Quatre étoiles est une histoire d’argent, donc de sentiments. C’est l’histoire d’une fille qui hérite de 50 000 euros dont elle ne sait pas trop quoi faire. C’est encombrant, l’argent. Ca vous attache, comme les sentiments. Elle décide alors de les dépenser en filant sur la Côte d’Azur. C’est au Carlton qu’elle tombe sur Stéphane. Lui, c’est l’argent des autres qui l’intéresse. Stéphane va en vouloir à l’argent de Franssou. La demoiselle ne va pas se laisser faire. Ils vont faire cause commune, tenter d’escroquer un troisième larron, ex-pilote de course. Une histoire qui mélange vice et vertu, argent et sentiments.
Une bonne comédie qui fleure bon le printemps. Un José Garcia énorme en machiste arnaqueur sentimental, une Isabelle Carré dans le rôle le plus dingue de sa carrière, le tout nappé de François Cluzet aux airs parfois Dupontelliens … rien de révolutionnaire, un film joliment réalisé, qui laissera rêveur : parfois une femme préfère un bad boy à un prince charmant :)
Le film tourne autour d’un duo parfaitement huilé : la complicité Isabelle Carré / José Garcia est tout simplement savoureuse. Les répliques font mouche, les gags alternent situations cocasses et impossibles à des dialogues fins et/ou crus : l’humour est omniprésent. Mais sous cette façade frôlant la caricature, le film tente de montrer les limites de l’argent sur la séduction, et inversement. D’ailleurs les choix du personnage incarné par Isabelle Carré sont aux antipodes des films à tendance “amour gloire et beauté”.
La réalisation est superbe (n’est pas Christian Vincent qui veut), le tout accompagné d’une bande originale très entrainante signée André Manoukian.
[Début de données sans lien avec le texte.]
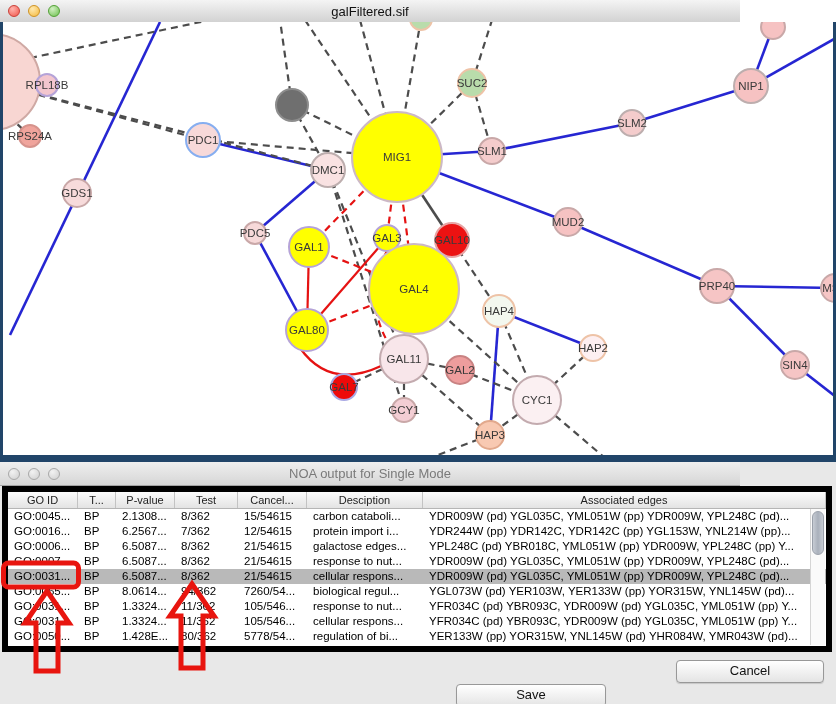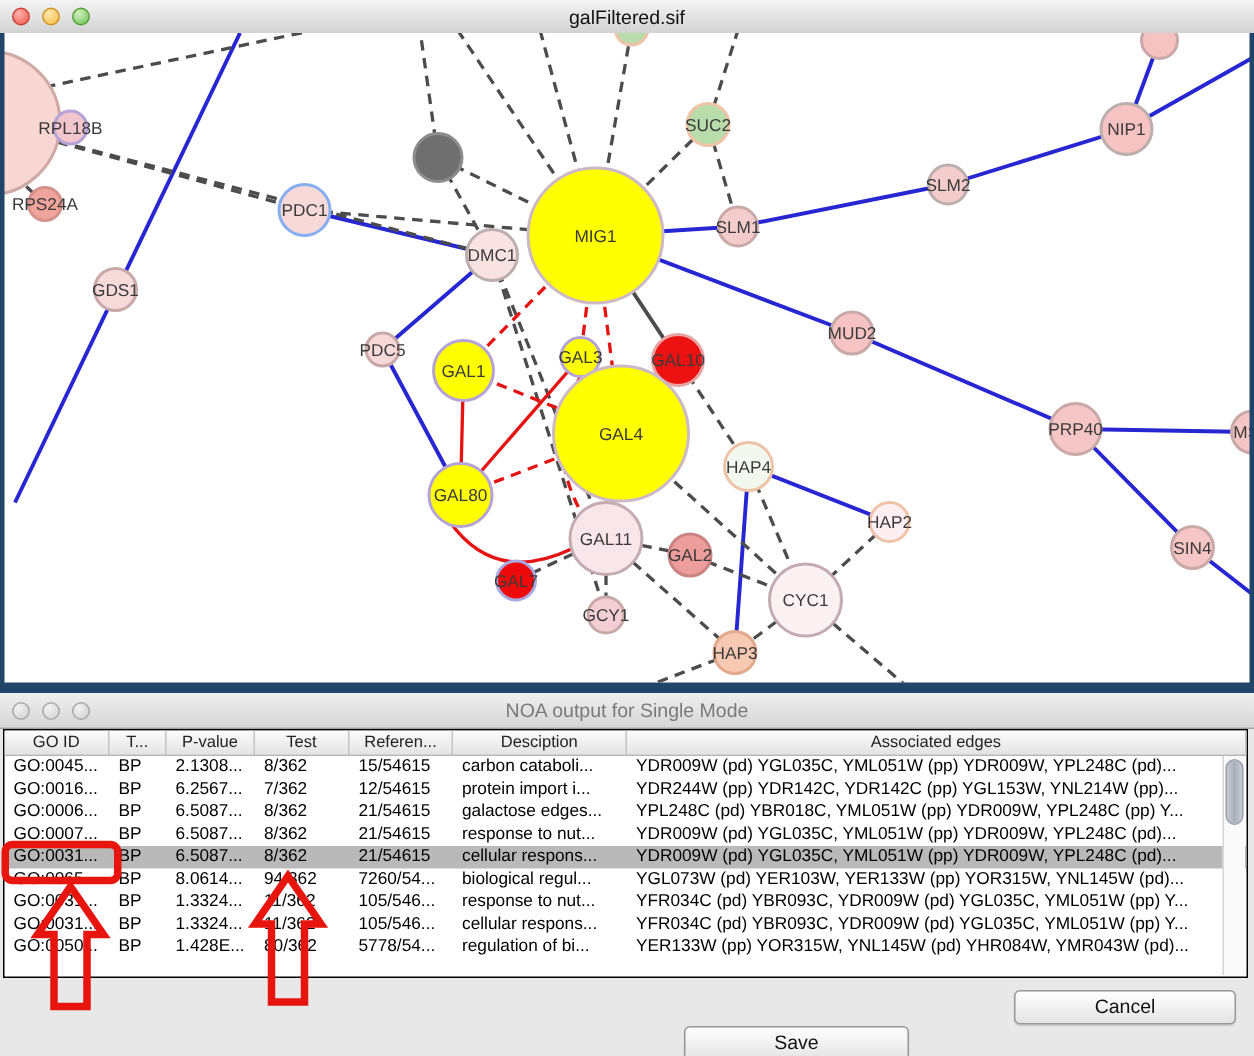"galFiltered.sif" .titlebar { width: 836px -> 740px }
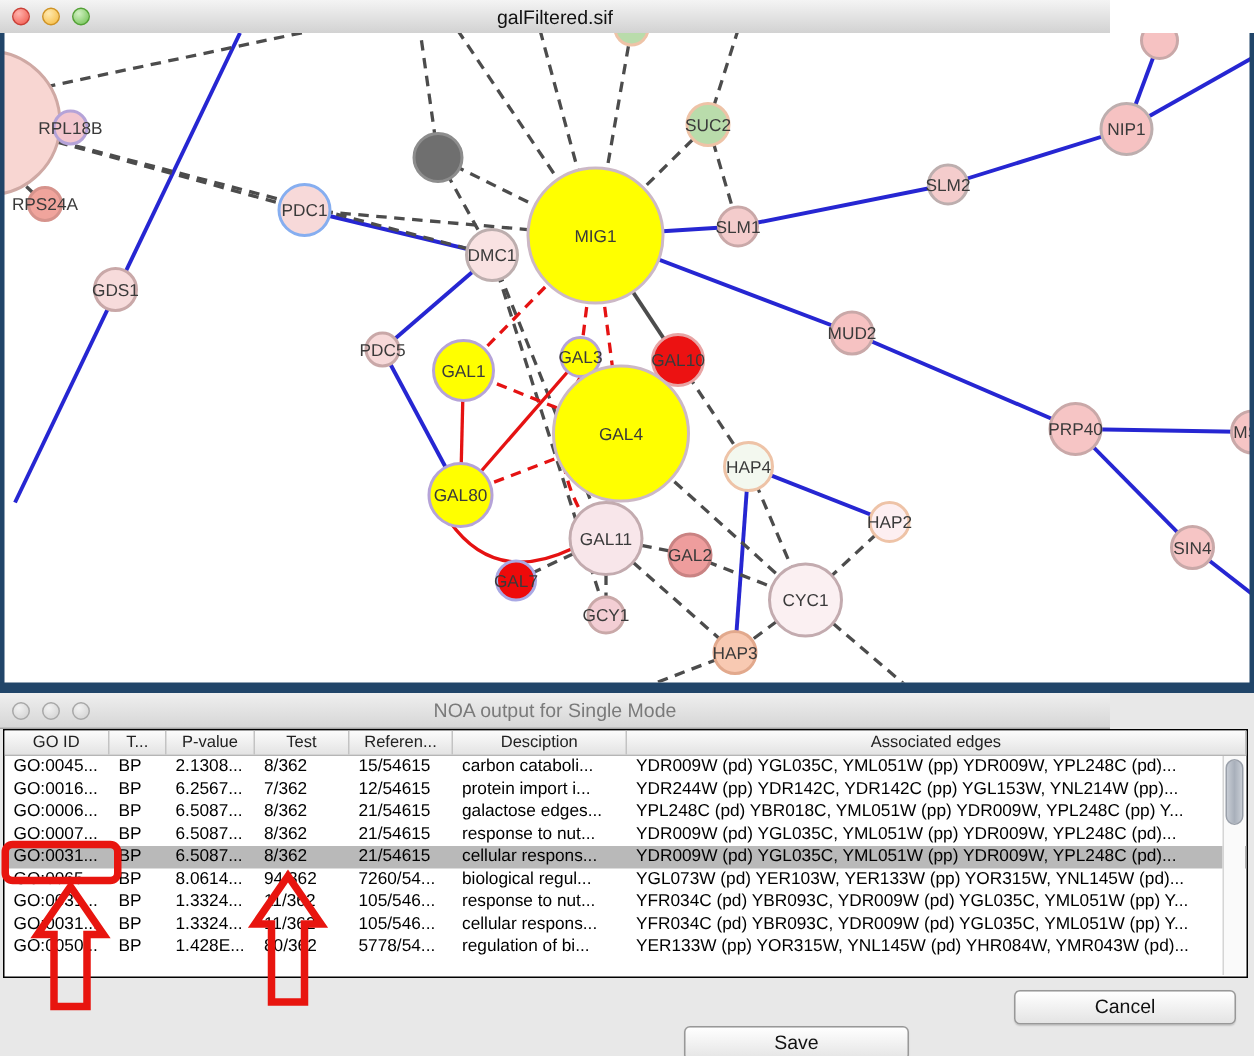"GO ID" #tbl { border: 1px solid #000000 -> 6px solid #000000 }
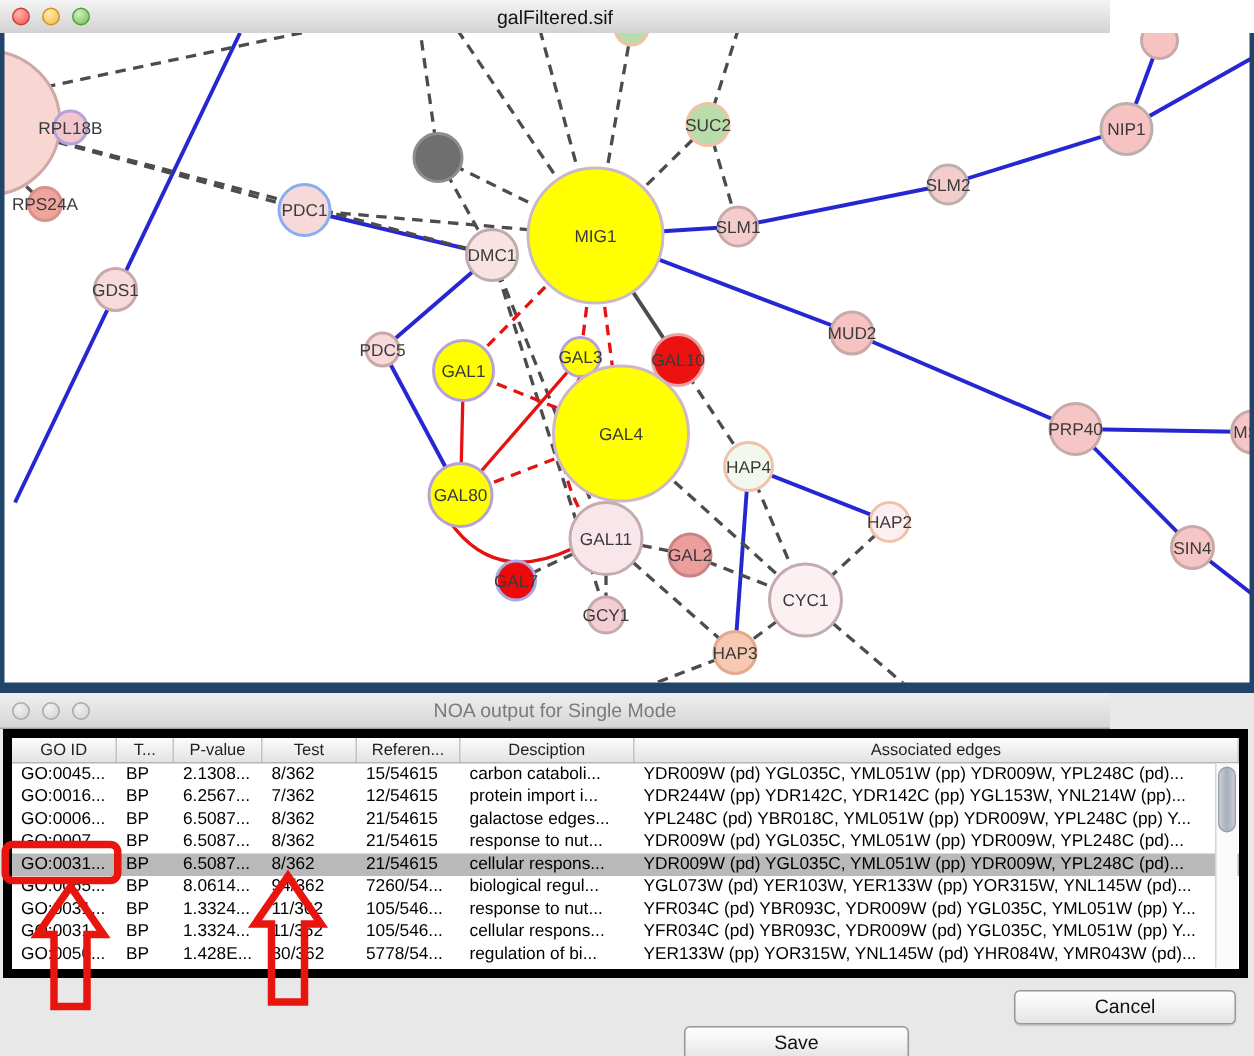"Referen..." div.th { text: Referen -> Cancel }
Le film est parfaitement rythmé, notamment grâce à l’inclusion de François Cluzet, dans un rôle de milliardaire blasé de la vie plus loufoque que jamais.
Le film est loin d’être un chef d’oeuvre, mais réussit parfaitement son rôle : détendre le spectateur avec cette comédie simple, légère et fraîche : comme les premiers jours du printemps, finalement.